Bibutils Library Specifications (Version 4.0+)
Bibutils Library Specifications
Document Version 0.1 December 10 2008
Chris Putnam

1.0 Introduction

The break between Bibutils 3.43 and Bibutils 4.0 was established by changes in the library interface designed to eliminate passing of redundant information and eliminate the need for global variables in the calling programs. The following library description is for Bibutils 4.0 (but applies with some changes to previous versions).

As I believe that example code speaks far more loudly than words, I'll start with a minimal C example that reads in a RIS-formatted library from the standard input and writes a BibTeX-formatted library to the standard output:

#include <stdio.h>
#include "bibutils.h"
int main( int argc, char *argv[] )
{
	bibl bibliography;
	param bibparams;
	int err;

	/* Initialize the parameters to tell library what we want to do */
	bibl_initparams( &bibparams, BIBL_RISIN, BIBL_BIBTEXOUT, "program name" );

	/* Now read the bibliography in one format and write it in another */
	bibl_init( &biblography );
	err = bibl_read( &bibliography, stdin, "stdin", &bibparams );
	if ( err ) bibl_reporterr( err );
	else {
		err = bibl_write( &bibliography, stdout, &bibparams );
		if ( err ) bibl_reporterr( err );
	}
	bibl_free( &bibliography );
	bibl_freeparams( &bibparams );
}

2.0 struct param

The struct param provides the instructions for how the library reads and writes files. It includes both the format of the files and the character sets for the input and output. The struct param needs to initialized with a call to bibl_initparams()
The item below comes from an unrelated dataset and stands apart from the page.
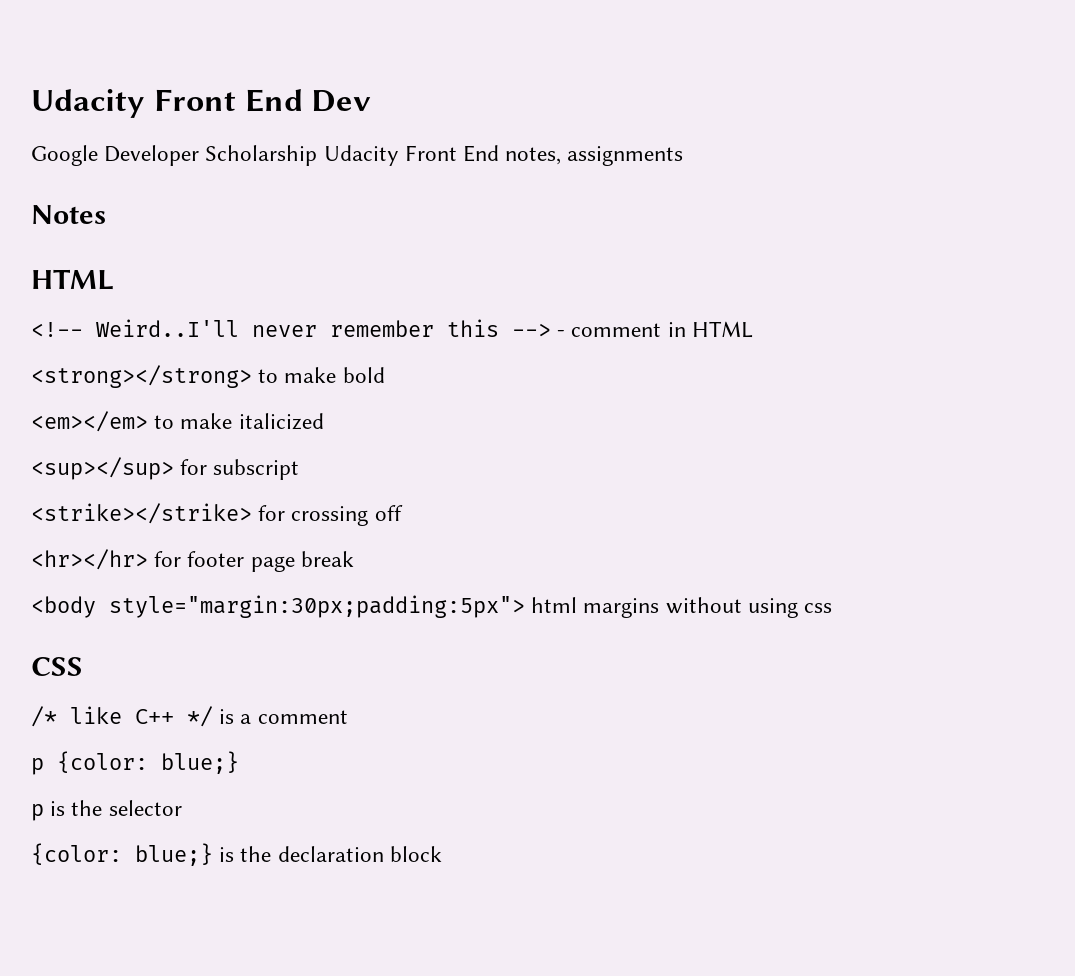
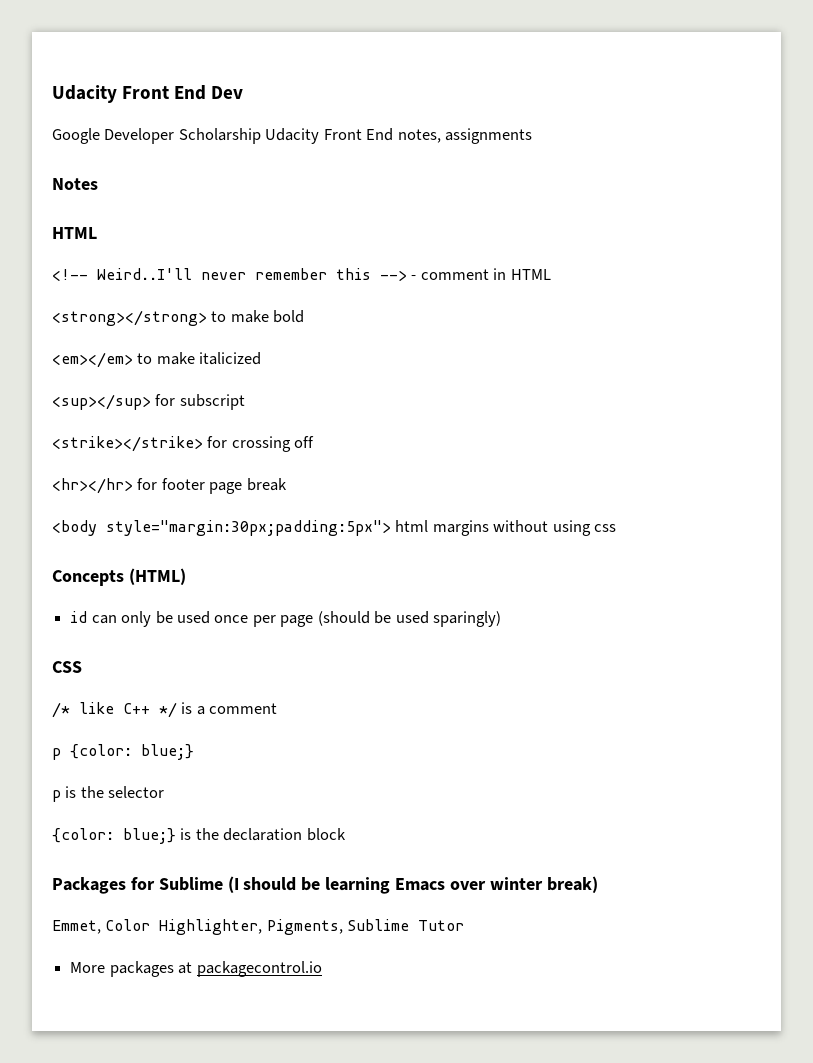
(833, 608) none -> [52,568,186,586] [70,611,502,627] // Concepts (HTML) // id can only be used once per page (should be used sparingly)
(442, 854) none -> [52,876,598,894] [52,919,465,935] [70,961,322,977] // Packages for Sublime (I should be learning Emacs over winter break) // Emmet, Color Highlighter, Pigments, Sublime Tutor // More packages at packagecontrol.io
void bibl_initparams( param *bibparams, int readformat, int writeformat, char *progname );
  • bibparams is a pointer to a struct param to be initialized
  • readformat is the format the file show be read in:
    • BIBL_MODSIN
    • BIBL_BIBTEXIN
    • BIBL_RISIN
    • BIBL_ENDNOTEIN
    • BIBL_COPACIN
    • BIBL_ISIIN
    • BIBL_MEDLINEIN
    • BIBL_ENDNOTEXMLIN
    • BIBL_BIBLATEXIN
  • writeformat is the format the file should be written in:
    • BIBL_MODSOUT
    • BIBL_BIBTEXOUT
    • BIBL_RISOUT
    • BIBL_ENDNOTEOUT
    • BIBL_ISIOUT
    • BIBL_WORD2007OUT
    • BIBL_ADSABSOUT
  • progname is a C-formatted string (NULL-terminated) containing the program name for error messages. Passing a NULL pointer here is acceptable and is handled properly by the library.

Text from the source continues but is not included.